Thursday, October 24 2019
Ananda Treehouse, Boudha
Kopan Retreat Reflection
I have spent the past seven days in retreat at Kopan Monastery, perched on an immense hillside overlooking the Kathmandu valley. The retreat provided an introduction to Tibetan Buddhism in both its philosophical and practical components. My days started at 6:15, when I would get up, brush my teeth, wash my face, do a quick stretch and walk to the Gungpa (meditation hall) with a cup of piping hot tea for our first meditation. Beginning the day with forty five minutes of silent meditation offered my mind great peace. It feels good to sit with myself at the opening of the day, when my mind is similarly just beginning to wake up. This time allowed me to experience myself, to recognize how my body felt and the quality of my thoughts. And this all before breakfast…

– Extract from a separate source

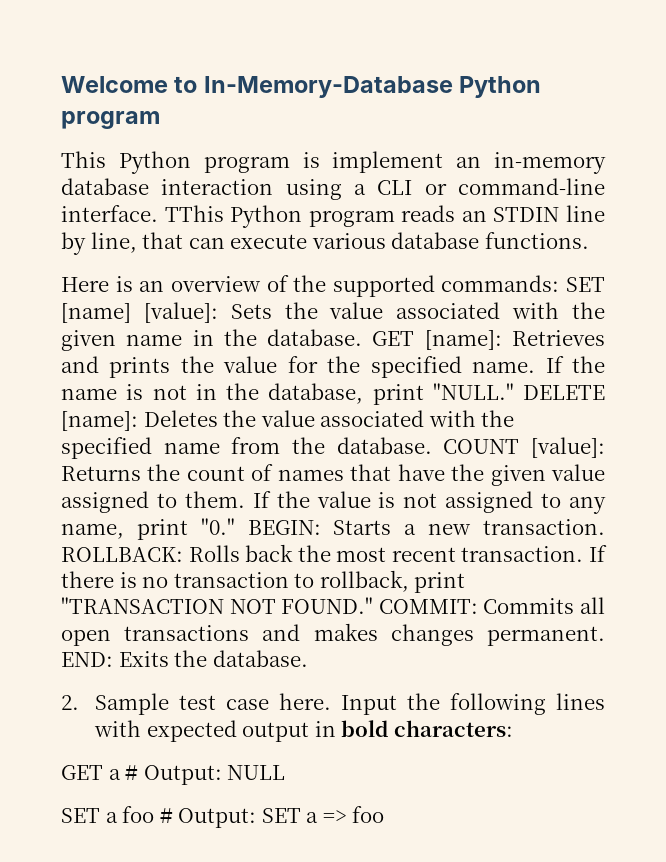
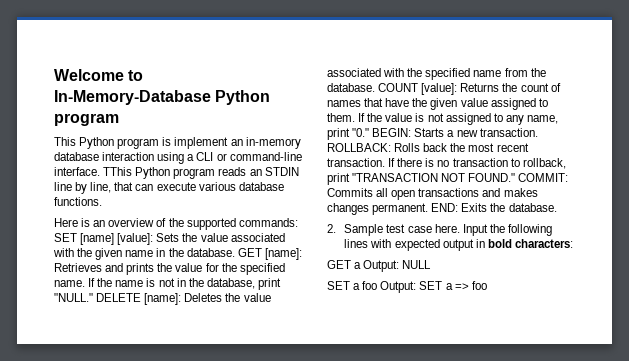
- GET a # Output: NULL
+ GET a Output: NULL
- SET a foo # Output: SET a => foo
+ SET a foo Output: SET a => foo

By the end of the morning sit, having long finished my first cup of tea, I would move from the Gangpa to the dining hall, where I would serve myself a steaming bowl of oatmeal porridge and peanut butter with the day’s second cup of tea. The monastery observes daily silence from 10:00 pm until after lunch the following day. In this quiet, early mornings were long drawn out and always helped me to stay in my practice, following each breath in and out, staying present with my body and mind. The remainder of the day would be spent either listening to the Buddha Dharma, eating, meditating, or chatting with the vast conglomerate of retreatants from across the world.

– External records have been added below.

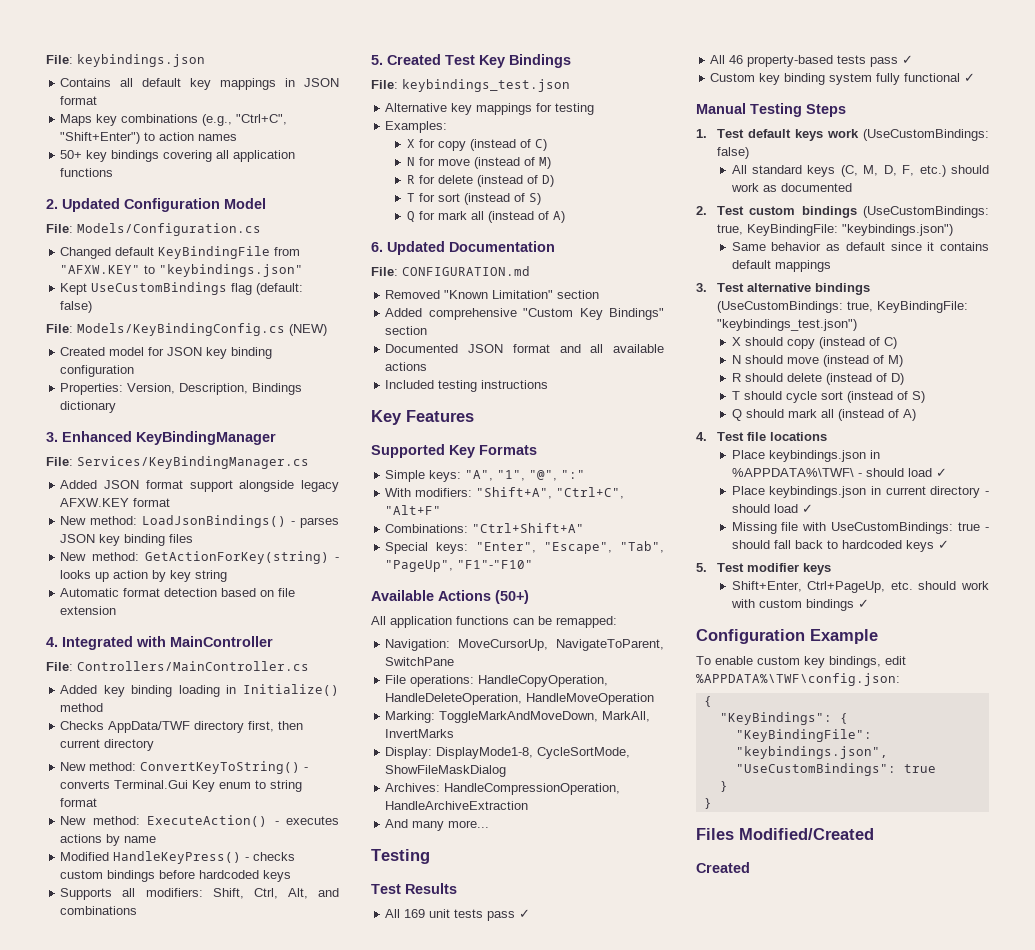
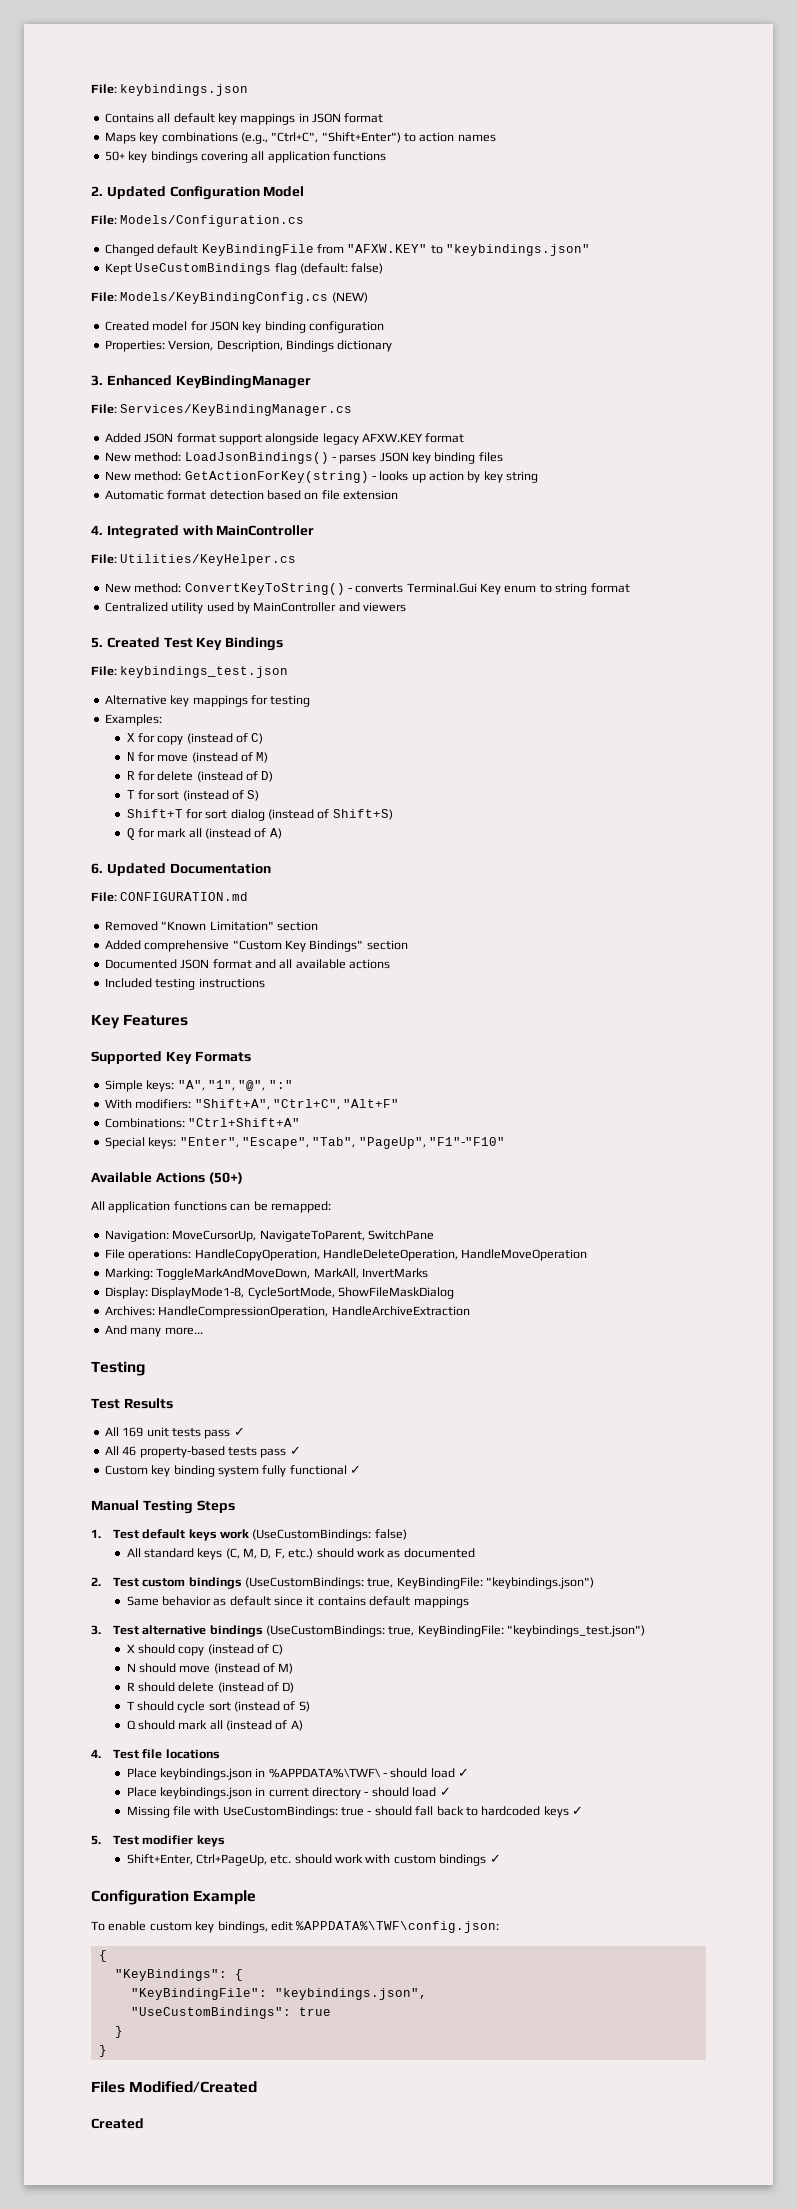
- File: Controllers/MainController.cs
- Added key binding loading in Initialize() method
- Checks AppData/TWF directory first, then current directory
+ File: Utilities/KeyHelper.cs
- New method: ExecuteAction() - executes actions by name
- Modified HandleKeyPress() - checks custom bindings before hardcoded keys
- Supports all modifiers: Shift, Ctrl, Alt, and combinations
+ Centralized utility used by MainController and viewers
+ Shift+T for sort dialog (instead of Shift+S)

While I could continue to outline the doings of my day to day experience at the retreat, the most meaningful part of my time at Kopan was the moment to moment presence and feeling tones within the schedule. Sitting on the floor for most of the hours in the day gave me lots of time to notice my experience. However, I would be lying if I said it was completely easy. Many times my back would start to ache fifteen or twenty minutes in to what would be a two or three hour class. On the second day my commitment to sit with good posture strongly solidified. I felt that I wanted to take advantage of my time and get the most out of the retreat. I came to realize that getting the most out of the retreat for myself was not to try and find some profound intellectual understanding of things but more simply to commit to a good posture, to strengthen my back, to cultivate my sense of being. This started as a very solitary practice, but as I sat in the Gangpa with the rest of the retreatants I came to feel a deep sense of connection. Hours of sitting in relative silence together quickly cultivated a strong bond amongst the group. By dinner the second night the dining hall rung with jubilant conversation, the gardens and walking paths hummed with songs from the Earth over and what was a group of random travelers had turned into a collective mind, striving to gain insight into life itself and do our part to make a better world. Without sharing a word I felt connected to many of these people, and with those to whom I spoke I found a kindred spirit of exploration and kindness, as well as a huge variety of life experience and humbling stories.
During the last group gathering of the retreat the we broke the silence of meditation in a devotional tune. The whole group of one hundred and twenty people sent forth one voice, echoing the short Chenrezig Mantra, Aum Mane Padme Hum, up to the ceiling and out of the windows. In this song, this one voice, I felt that we were living the Dharma, that we were living international love and kindness lacking any discrimination to race or gender or sexual orientation or perceived spiritual prowess. I felt in myself and in my peers an honest heart and a hopeful mind. I felt the synthesis of the seven days and knew that all was not for nothing.